One of the main roles a leader should fulfill is providing a sense of purpose to the team, which falls in line with the wider organizational goals such as safety vision, or diversity, and inclusion.
Individually we have an annual capability conversation with the manager. This is a time to exchange feedback, good and bad, on the performance of an individual on given tasks and on various railway competencies. Leaders who provide good feedback show that they are watching the team, which in itself can motivate those who may be slacking, to perform better.
Specific feedback makes people feel valued and provides a means for them to improve themselves, performance-related, or through continued learning.
The Sentinel competency system requires some mentorship following the completion of a safety-critical course, such as an Authorised Person (AP). Whilst the course that the individual may have been will have answered most questions and provided best practice, it cannot answer all questions and predict all situations that an AP may find themselves in, hence the mentorship for continued personal progression to become an experienced AP.
Mentorship will consist of shadowing an experienced worker or having someone provide feedback on what may or may not be required to improve. With this feedback, the mentee can improve their systems to become more experienced. Being dropped in such a powerful and safety-critical position may be overwhelming and stressful to a lot of people, particularly when something goes wrong. This is quite demotivating, so the mentorship will eradicate such feelings by fulfilling the individual’s psychological needs such as belonging and self-esteem.

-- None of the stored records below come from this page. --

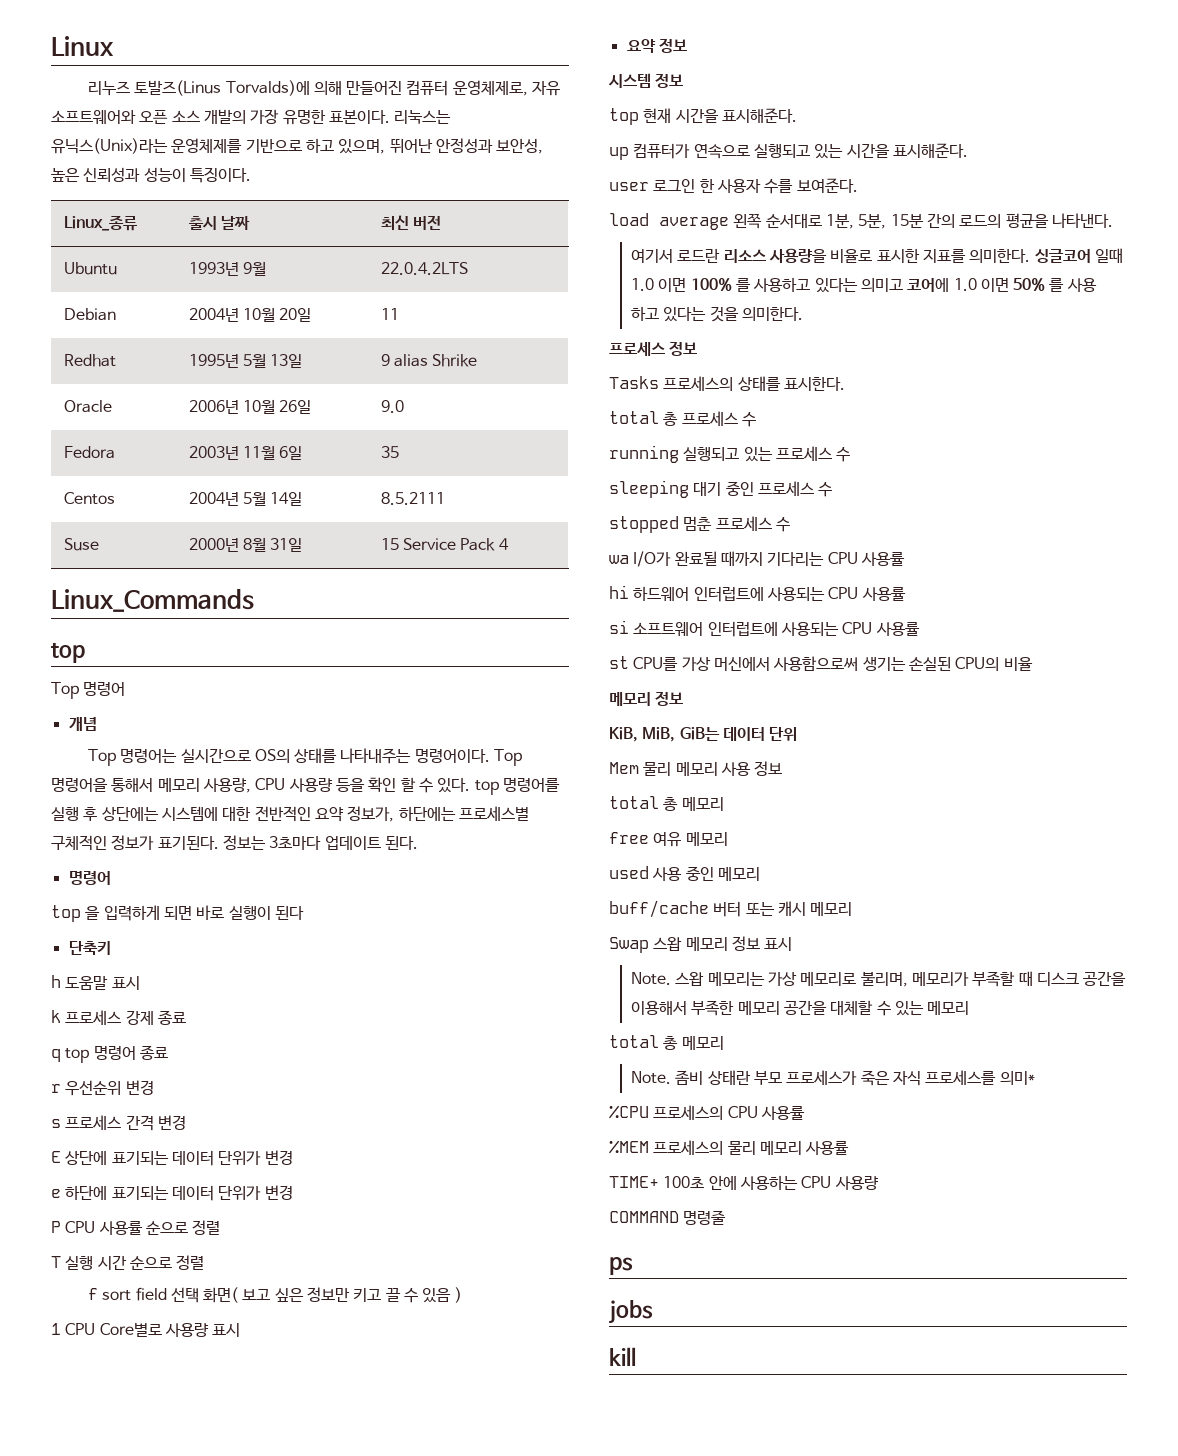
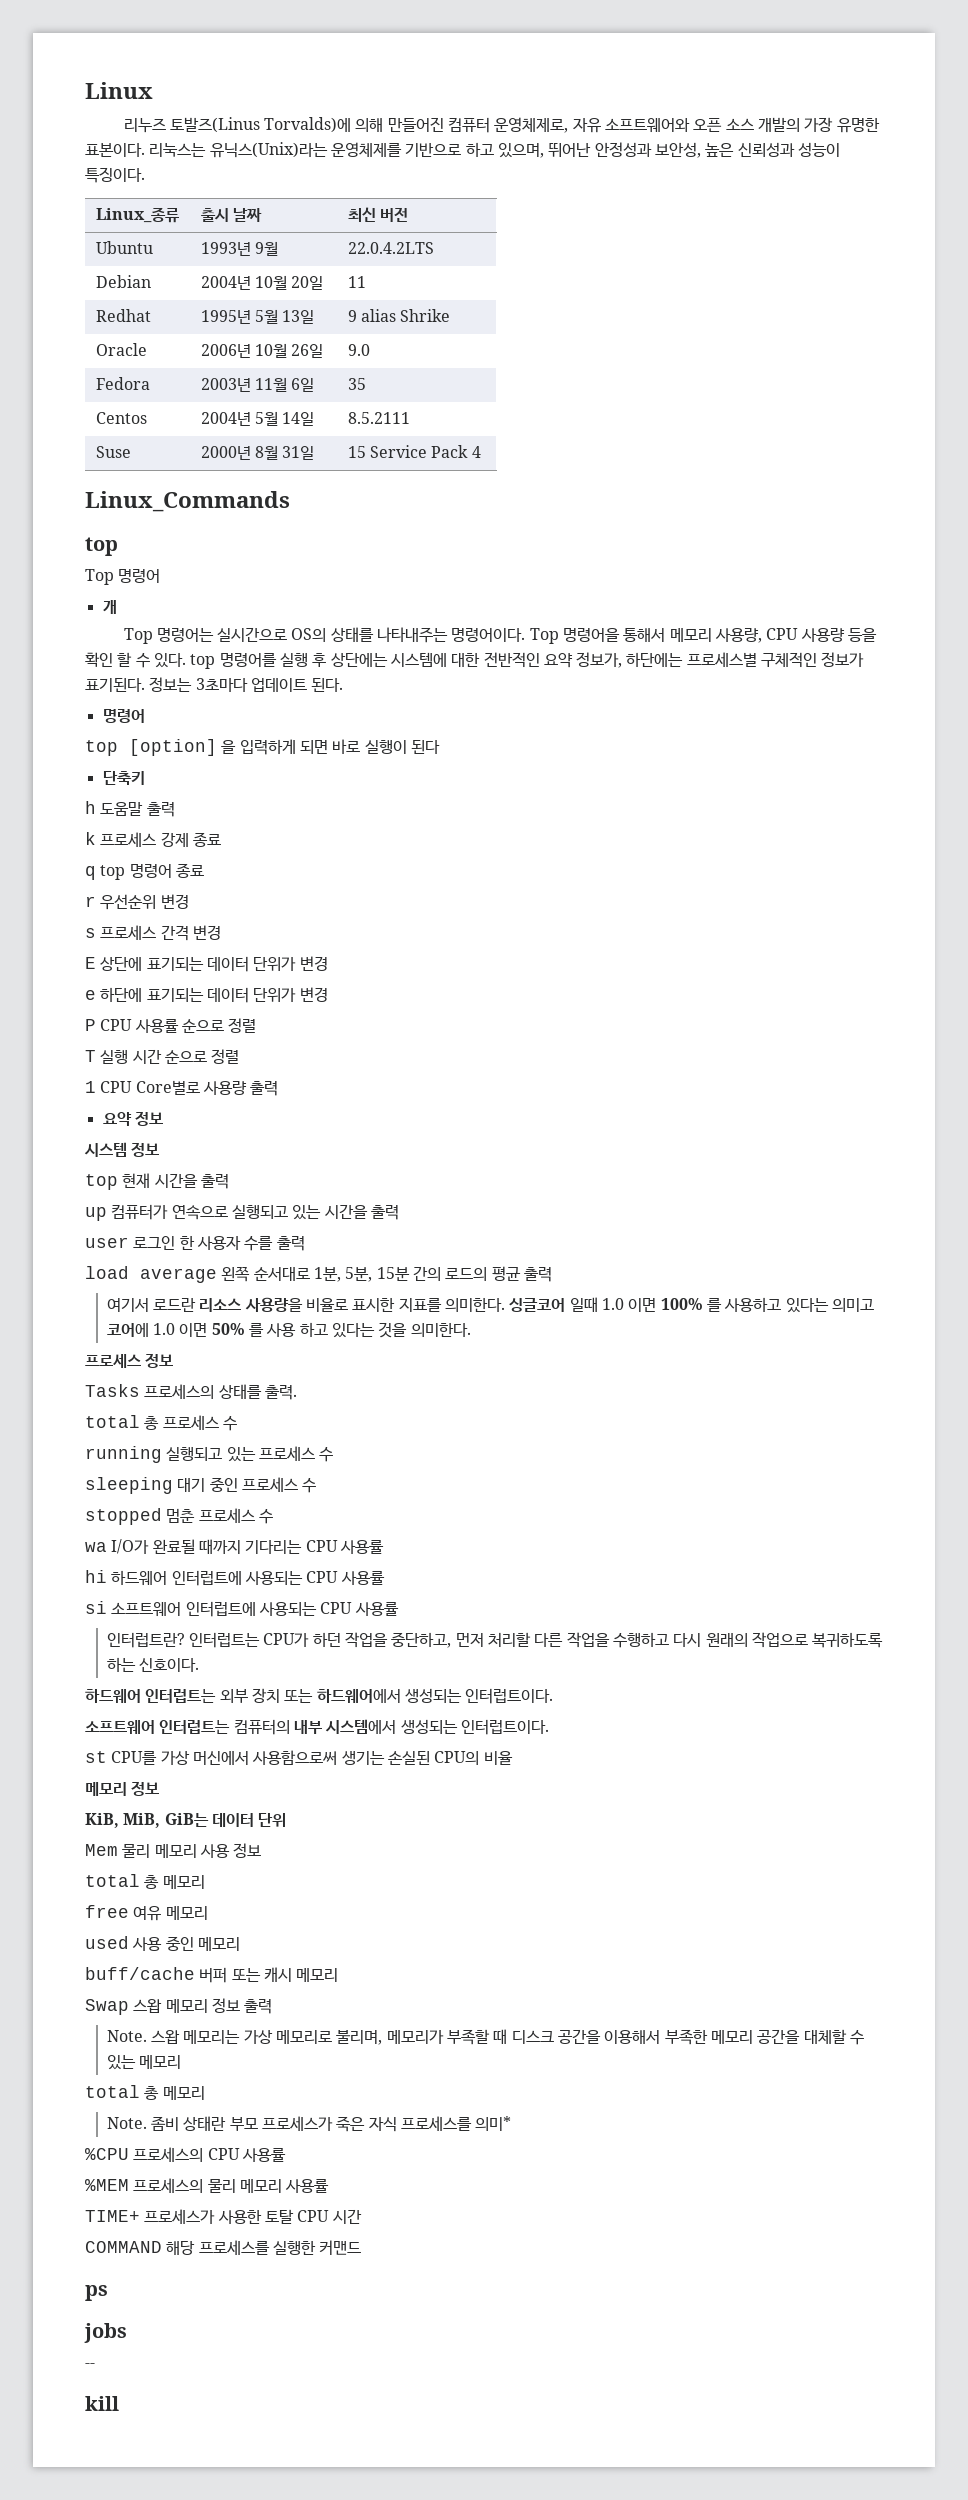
- 개념
+ 개
- top 을 입력하게 되면 바로 실행이 된다
+ top [option] 을 입력하게 되면 바로 실행이 된다
- h 도움말 표시
+ h 도움말 출력
- f sort field 선택 화면( 보고 싶은 정보만 키고 끌 수 있음 )
- 1 CPU Core별로 사용량 표시
+ 1 CPU Core별로 사용량 출력
- top 현재 시간을 표시해준다.
+ top 현재 시간을 출력
- up 컴퓨터가 연속으로 실행되고 있는 시간을 표시해준다.
+ up 컴퓨터가 연속으로 실행되고 있는 시간을 출력
- user 로그인 한 사용자 수를 보여준다.
+ user 로그인 한 사용자 수를 출력
- load average 왼쪽 순서대로 1분, 5분, 15분 간의 로드의 평균을 나타낸다.
+ load average 왼쪽 순서대로 1분, 5분, 15분 간의 로드의 평균 출력
- Tasks 프로세스의 상태를 표시한다.
+ Tasks 프로세스의 상태를 출력.
+ 인터럽트란? 인터럽트는 CPU가 하던 작업을 중단하고, 먼저 처리할 다른 작업을 수행하고 다시 원래의 작업으로 복귀하도록 하는 신호이다.
+ 하드웨어 인터럽트는 외부 장치 또는 하드웨어에서 생성되는 인터럽트이다.
+ 소프트웨어 인터럽트는 컴퓨터의 내부 시스템에서 생성되는 인터럽트이다.
- buff/cache 버터 또는 캐시 메모리
+ buff/cache 버퍼 또는 캐시 메모리
- Swap 스왑 메모리 정보 표시
+ Swap 스왑 메모리 정보 출력
- TIME+ 100초 안에 사용하는 CPU 사용량
- COMMAND 명령줄
+ TIME+ 프로세스가 사용한 토탈 CPU 시간
+ COMMAND 해당 프로세스를 실행한 커맨드
+ --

In the depot, our manager supports and develops those in the team by constantly rotating staff members through differing roles to firstly keep the word ‘interesting’ and secondly, to ensure that they do not suffer too much from skills fade. Some members have expressed an interest in just doing one type of job and their wish has, on the whole, been accepted. As we are trusted to conduct our own day-to-day jobs in response to planned work, we have regular meetings as a team so there can be feedback on processes in an attempt to improve and make them more efficient. Placing this trust in the team continues to empower them to make their own judgments and take on their own responsibilities. In our last safety meeting, we were tasked with making some improvements to the isolation process, in the light of recent safety lapses elsewhere on the network. Some of those suggestions put forward can be passed to senior management who in turn will suggest to the panel in-charge of improving the isolation process in line with British Electrical Standards.